### [Itemized modification records]
——
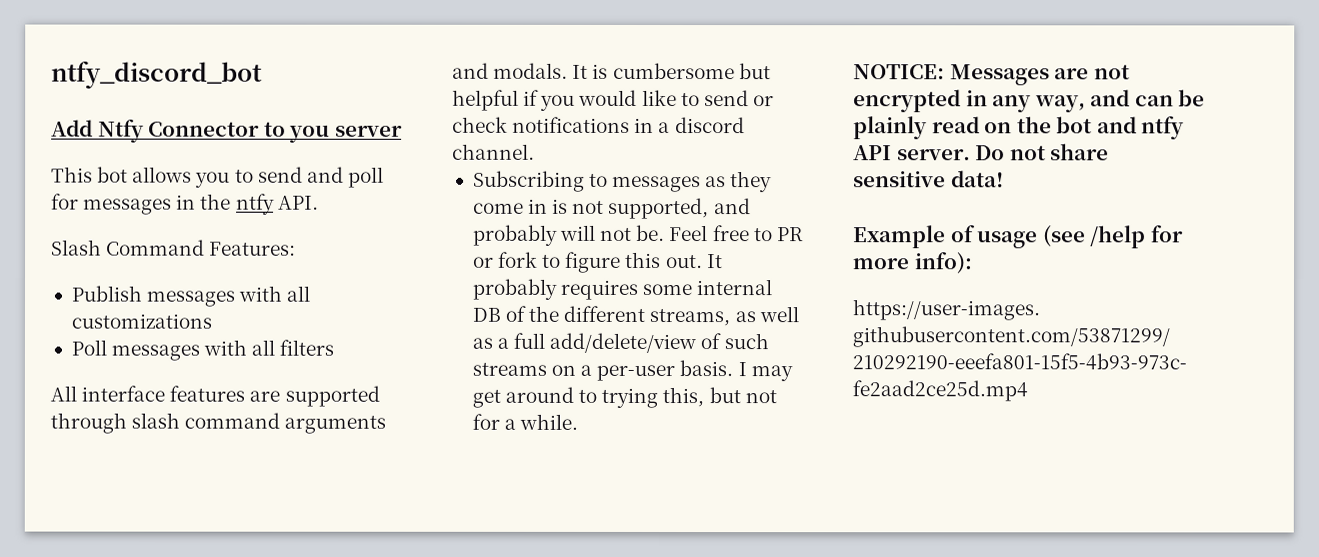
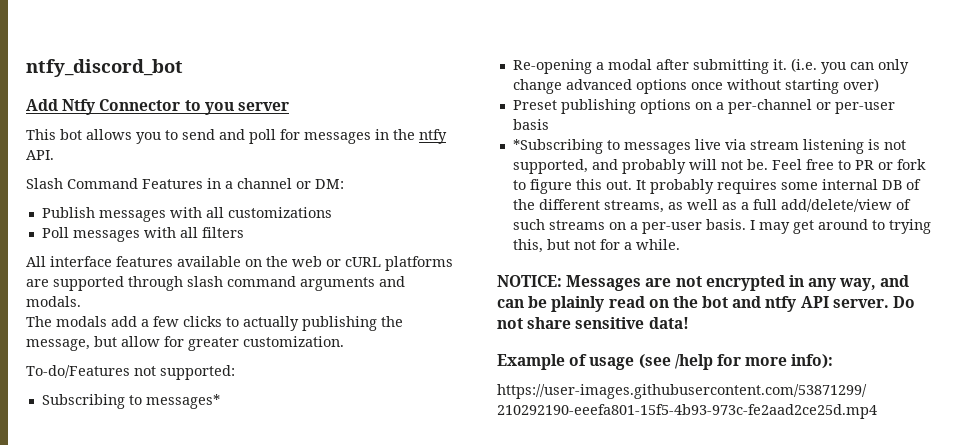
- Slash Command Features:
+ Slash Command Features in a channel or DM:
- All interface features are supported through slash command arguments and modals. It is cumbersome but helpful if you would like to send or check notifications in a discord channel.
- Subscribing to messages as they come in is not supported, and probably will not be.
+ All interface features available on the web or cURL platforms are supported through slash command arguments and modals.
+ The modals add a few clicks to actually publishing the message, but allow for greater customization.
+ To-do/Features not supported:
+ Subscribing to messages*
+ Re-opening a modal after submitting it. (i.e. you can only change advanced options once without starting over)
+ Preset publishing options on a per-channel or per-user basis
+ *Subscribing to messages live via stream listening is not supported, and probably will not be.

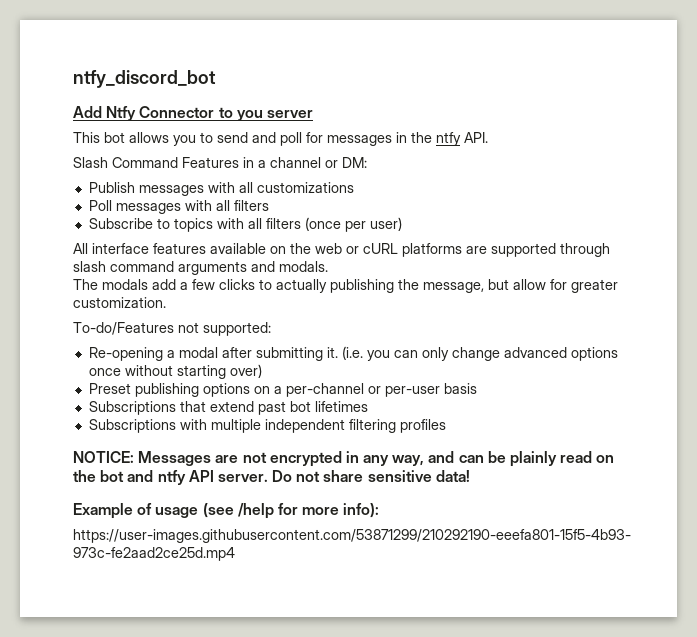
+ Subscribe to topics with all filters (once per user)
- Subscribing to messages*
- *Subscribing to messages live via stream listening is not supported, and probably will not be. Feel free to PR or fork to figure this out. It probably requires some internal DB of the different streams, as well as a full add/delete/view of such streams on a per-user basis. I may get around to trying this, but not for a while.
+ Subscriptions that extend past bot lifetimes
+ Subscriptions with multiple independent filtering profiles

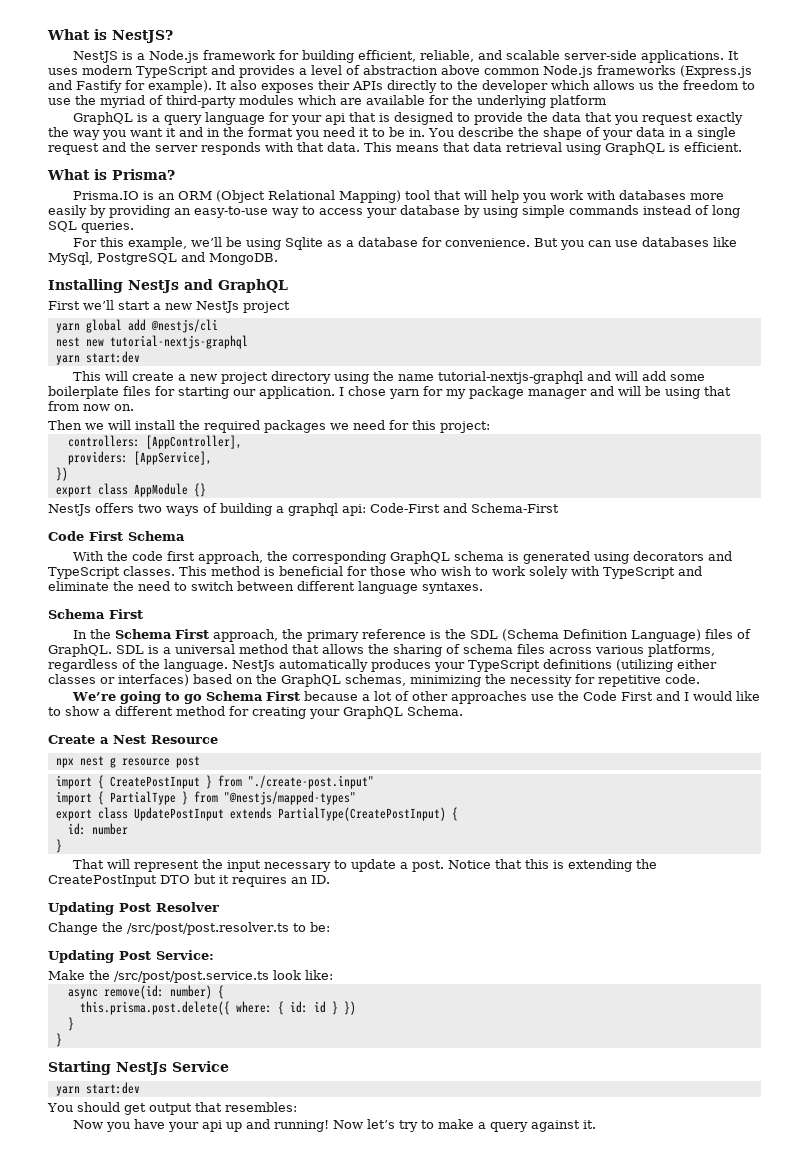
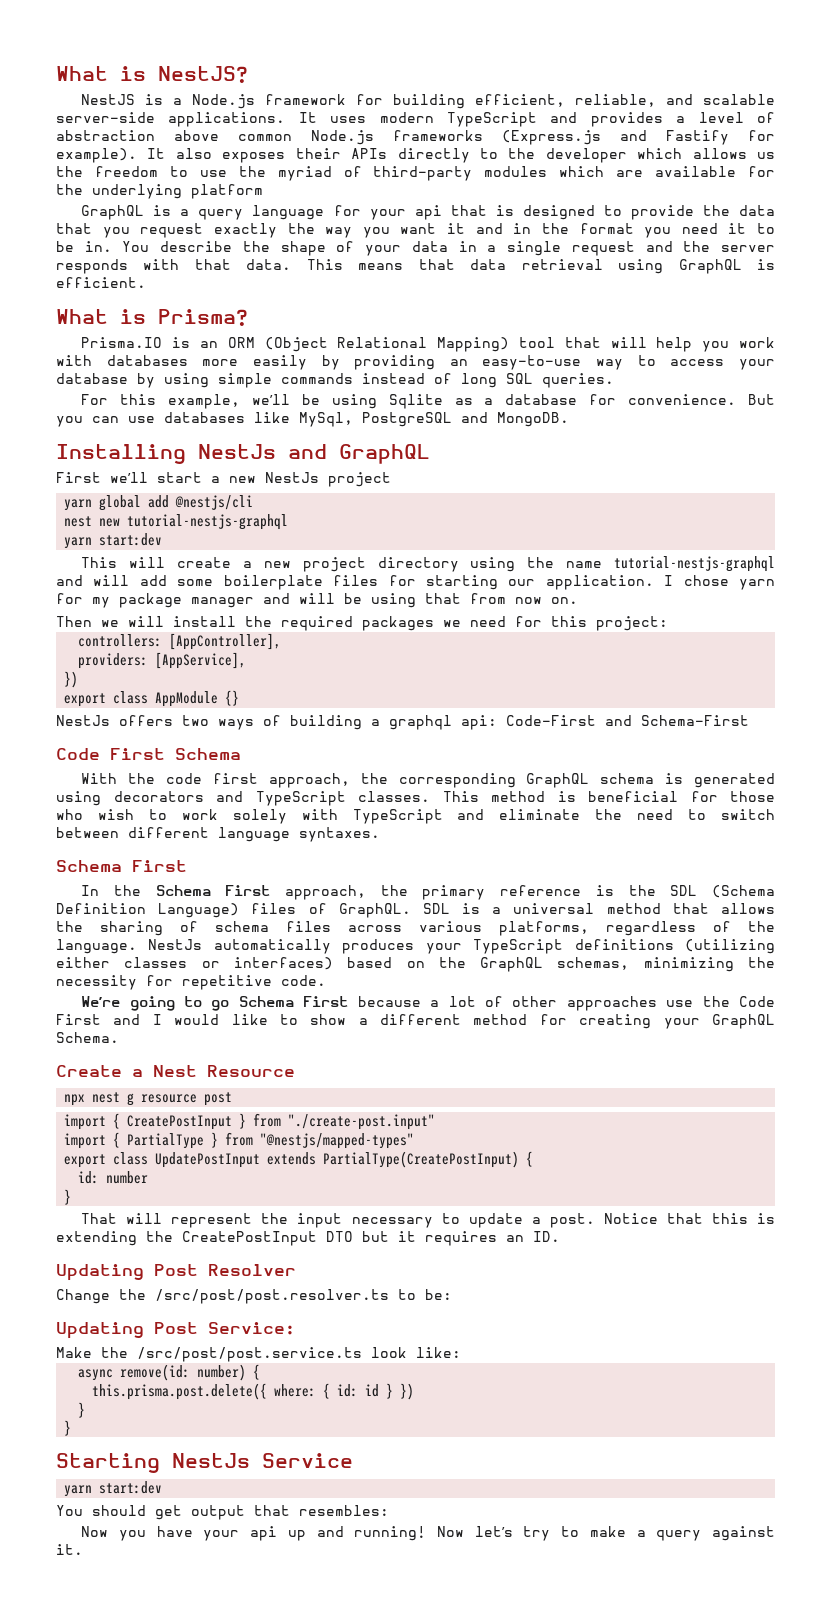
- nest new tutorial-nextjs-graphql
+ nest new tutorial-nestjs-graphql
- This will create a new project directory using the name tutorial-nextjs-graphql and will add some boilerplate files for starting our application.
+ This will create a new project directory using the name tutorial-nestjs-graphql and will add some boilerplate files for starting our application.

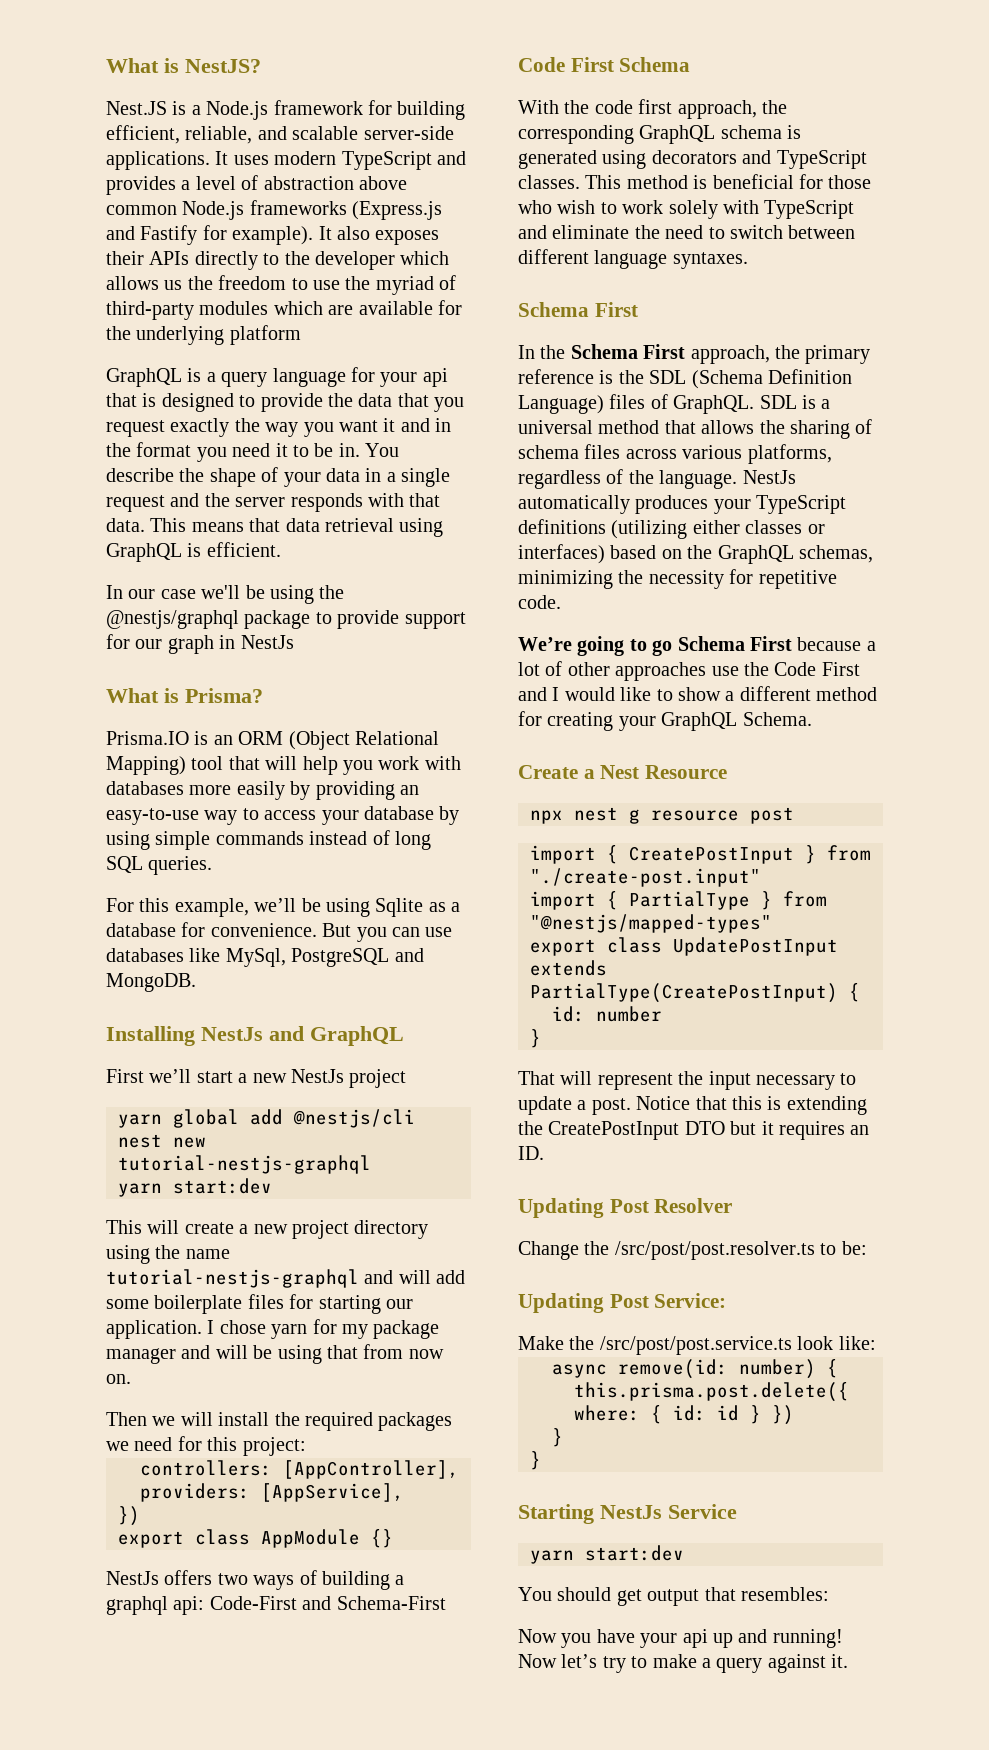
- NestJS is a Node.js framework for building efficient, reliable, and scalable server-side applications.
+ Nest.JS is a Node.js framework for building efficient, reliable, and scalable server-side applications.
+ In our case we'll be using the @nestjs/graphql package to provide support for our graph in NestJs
——
### [EXERCISE AIM]
Look above for the line that holds "Nest.JS is a", then copy it and each line after it exactly, through the last line of the data.

### [SOLUTION FOR THIS TASK]
+ Nest.JS is a Node.js framework for building efficient, reliable, and scalable server-side applications.
+ In our case we'll be using the @nestjs/graphql package to provide support for our graph in NestJs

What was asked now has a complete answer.